En su extraordinario impulso de
amor por la humanidad, ha amado, con un amor tierno, a todos los “heridos por la vida”
- como llamaba a los pobres, enfermos, los sin nombre, los excluidos a priori-, pero
con un amor muy singular ha amado a la gente joven. Las convocaciones de las Jornadas
Mundiales de la Juventud tenían como fin que los jóvenes fueran protagonistas de su
futuro, convirtiéndose en constructores de la historia. Los jóvenes –decía-, son la
riqueza de la Iglesia y de la sociedad. Y les invitaba a prepararse para las grandes
decisiones, a mirar hacia adelante con confianza, confiando en las propias capacidades
y siguiendo a Cristo y el Evangelio.
Queridos hermanos y hermanas, todos conocemos
la singular devoción de Juan Pablo II a la Virgen.

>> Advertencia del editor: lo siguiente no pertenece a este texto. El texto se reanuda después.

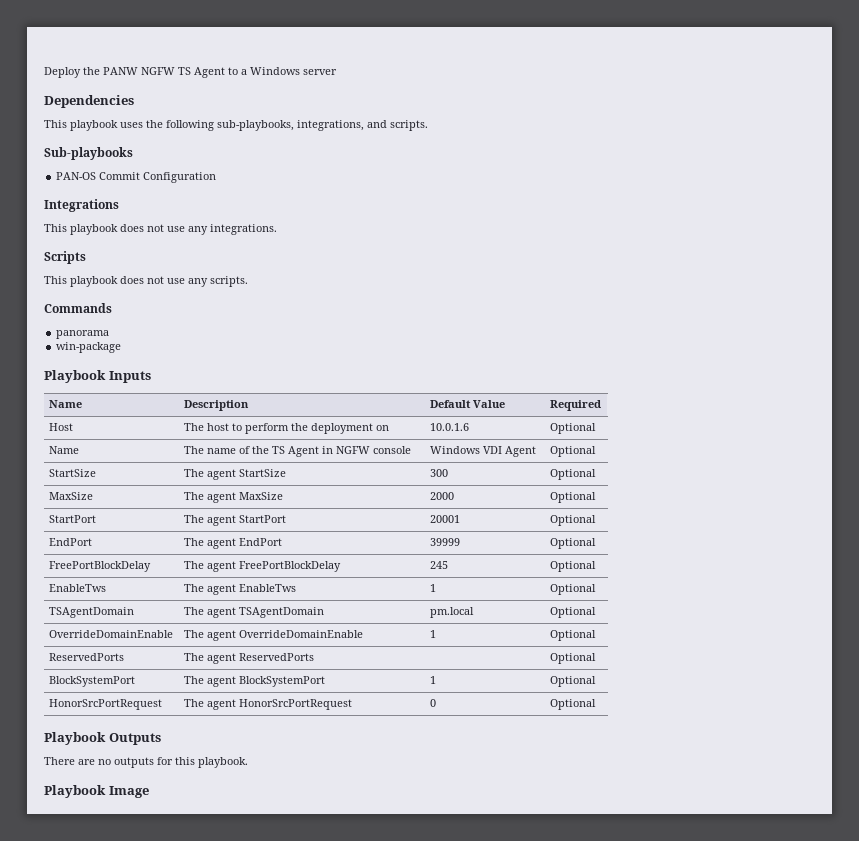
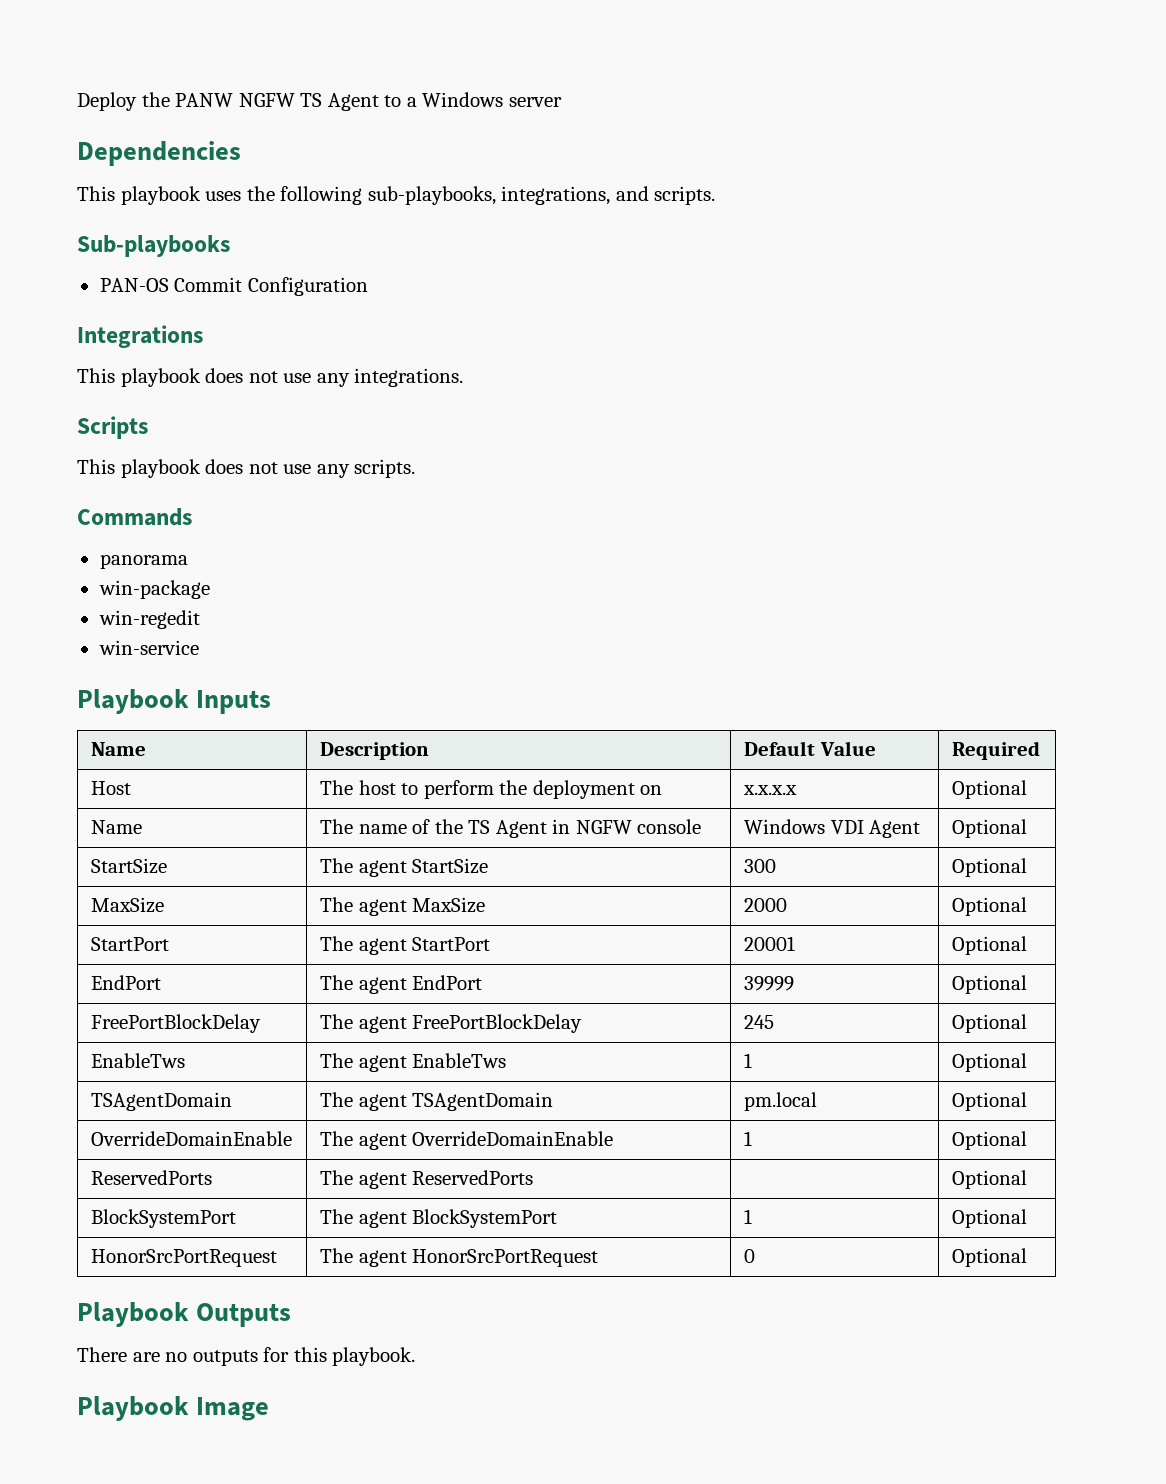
(122, 347) none -> [98,610,200,629] [98,640,199,655] // win-regedit // win-service
[430,423,470,431] 10.0.1.6 -> [742,785,797,795] x.x.x.x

El lema del escudo de su pontificado,
Totus tuus, resume su vida totalmente orientada a Cristo por medio de María: “ad Iesum
de Mariam”. Como el discípulo Juan, el “discípulo amado”, bajo la cruz, a la hora
de la muerte del Redentor, acogió a María en su casa (Jn 19: 26-27), Juan Pablo II
quiso a María místicamente siempre a su lado, haciéndola partícipe de su vida y de
su ministerio y se sintió acogido y amado por Ella.
El recuerdo del amado Pontífice,
profeta de esperanza, no debe significar para nosotros un regreso al pasado, sino
que aprovechando su patrimonio humano y espiritual, sea un impulso para mirar hacia
adelante. Resuenan en nuestro corazón esta noche las palabras que escribió en su Carta
apostólica “Novo millennio ineunte”, al final del Gran Jubileo del Año 2000: “¡Caminemos
con esperanza! Un nuevo milenio se abre ante la Iglesia como un océano inmenso en
el cual hay que aventurarse, contando con la ayuda de Cristo. El Hijo de Dios, … realiza
también hoy su obra. Hemos de aguzar la vista para verla y, sobre todo, tener un gran
corazón para convertirnos nosotros mismos en sus instrumentos”.
La Virgen María,
Madre de la Iglesia, que ahora invocamos con la oración del Rosario, que tanto le
gustaba a Juan Pablo II, nos ayude a ser en todas las circunstancias, testigos de
Cristo y anunciadores del amor de Dios en el mundo. Amén.